# Fortress of Redemption



## Ultra111 (Jul 9, 2009)

Hey guys.

This is my first time painting a piece of scenery, and as it is a very nicely detailed one, I want it to be as good as possible (by my standards anyway haha...) 
I have all the paints in full stock, and I am willing to do any method to get the best results, no matter how long it takes.
All help will be appreciated 

Thanks,
Jack


----------



## Deneris (Jul 23, 2008)

Just a few general tips-

-Decide whether you want it mounted on a base or not. No base means it can used on any battlefield from snow to grass to lava, while a nicely done base adds to it's "appeal" and protects the bottom/edges from wear and tear. Your call in the end.

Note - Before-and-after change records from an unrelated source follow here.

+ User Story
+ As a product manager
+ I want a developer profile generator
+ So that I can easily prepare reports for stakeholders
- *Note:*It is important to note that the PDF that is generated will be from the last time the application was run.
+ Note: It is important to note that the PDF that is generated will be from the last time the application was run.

-Sounds obvious, but prime the whole thing black with spray paint; I know one guy who painted his Cities of Death buildings with a tank brush. He's now in an asylum :wink:.


----------



## Ultra111 (Jul 9, 2009)

Cheers Deneris, I'll most likely give it no base, I'm not bothered by a bit of wear and tear 
I spend more time painting then playing, so any tips on the painting itself?


----------



## Marneus Calgar (Dec 5, 2007)

Well, since its a really detailed kits, I would only recommend a couple of things, make sure your paints are nice and thin, and make sure that you take it nice and slow.


----------



## Ultra111 (Jul 9, 2009)

thanks, I'm slightly new to serious painting (actually trying to make something look good :biggrin: ) so how do I thin paints?


----------



## Marneus Calgar (Dec 5, 2007)

Ultra111 said:


> thanks, I'm slightly new to serious painting (actually trying to make something look good :biggrin: ) so how do I thin paints?

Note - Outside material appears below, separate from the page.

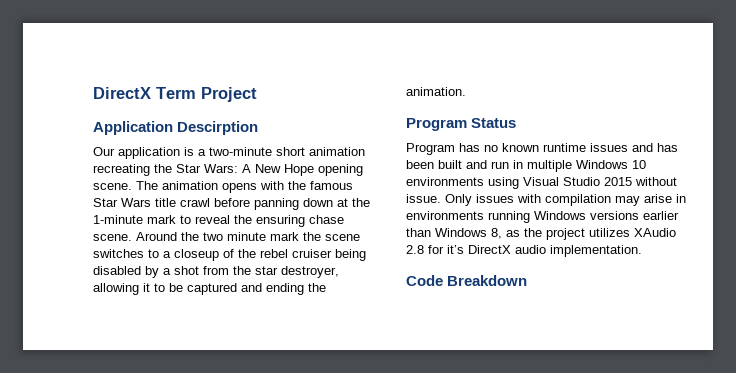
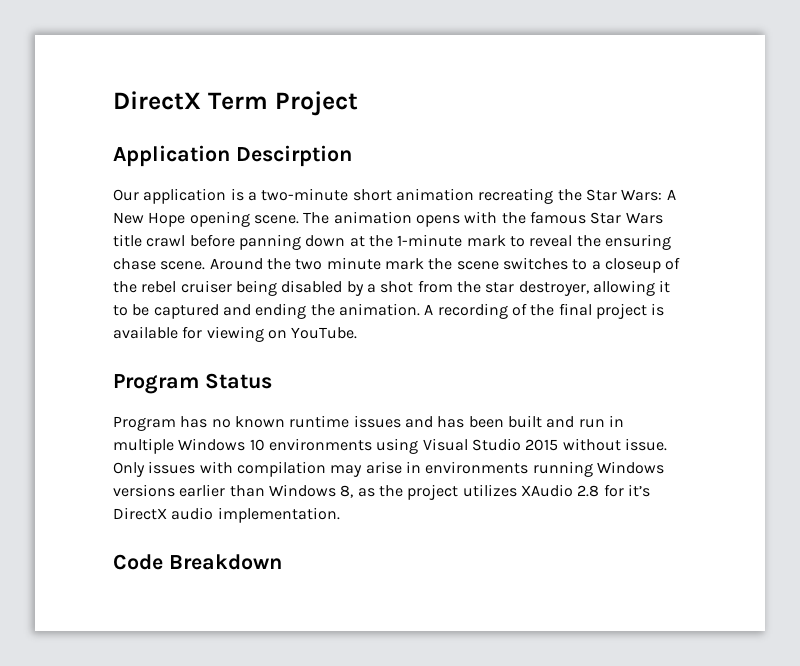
+ A recording of the final project is available for viewing on YouTube.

Ok, well, to thin down a paint, you'll need a palette (a white tile/dish will do), you then add water to make it into a milky consistency, you then paint on in layers. This will take a lot longer to do, but gives better results :victory:


----------



## Pherion (Dec 18, 2008)

If you really wana get down into it. Try making a wet pallet! It'll make mixing and thinning paints a million times easier 

Good luck with the building!


----------



## Ultra111 (Jul 9, 2009)

The link doesn't work for me

what is it that you speak of?


----------



## HandOfNephthys (Aug 18, 2009)

Ultra111 said:


> The link doesn't work for me
> 
> what is it that you speak of?


The real link that he is talking (Or, in this case, typing) about is this, I believe:

http://www.astronomican.com/forums/showthread.php?p=83554#post83554

Cheers!


----------



## Ultra111 (Jul 9, 2009)

Hmmm seems simple enough.
What about paints? I've had little to none access to paints, now I ahve all of them, so what is the colous used on Fortress of Redemption? On the box anyway


----------



## Marneus Calgar (Dec 5, 2007)

Ultra111 said:


> Hmmm seems simple enough.
> What about paints? I've had little to none access to paints, now I ahve all of them, so what is the colous used on Fortress of Redemption? On the box anyway


Going by this pic:










You might well need:

Shining gold
Boltgun metal
Chainmail
Fortress Grey
Codex Grey

Keep yourself to a limited palette as too many colours makes it look too much, if you catch my drift.


----------



## Munky (Oct 2, 2008)

If you buy the january White Dwarf there is a large article on painting this with good techniques for the walls, it also includes an article on fantasy building painting too.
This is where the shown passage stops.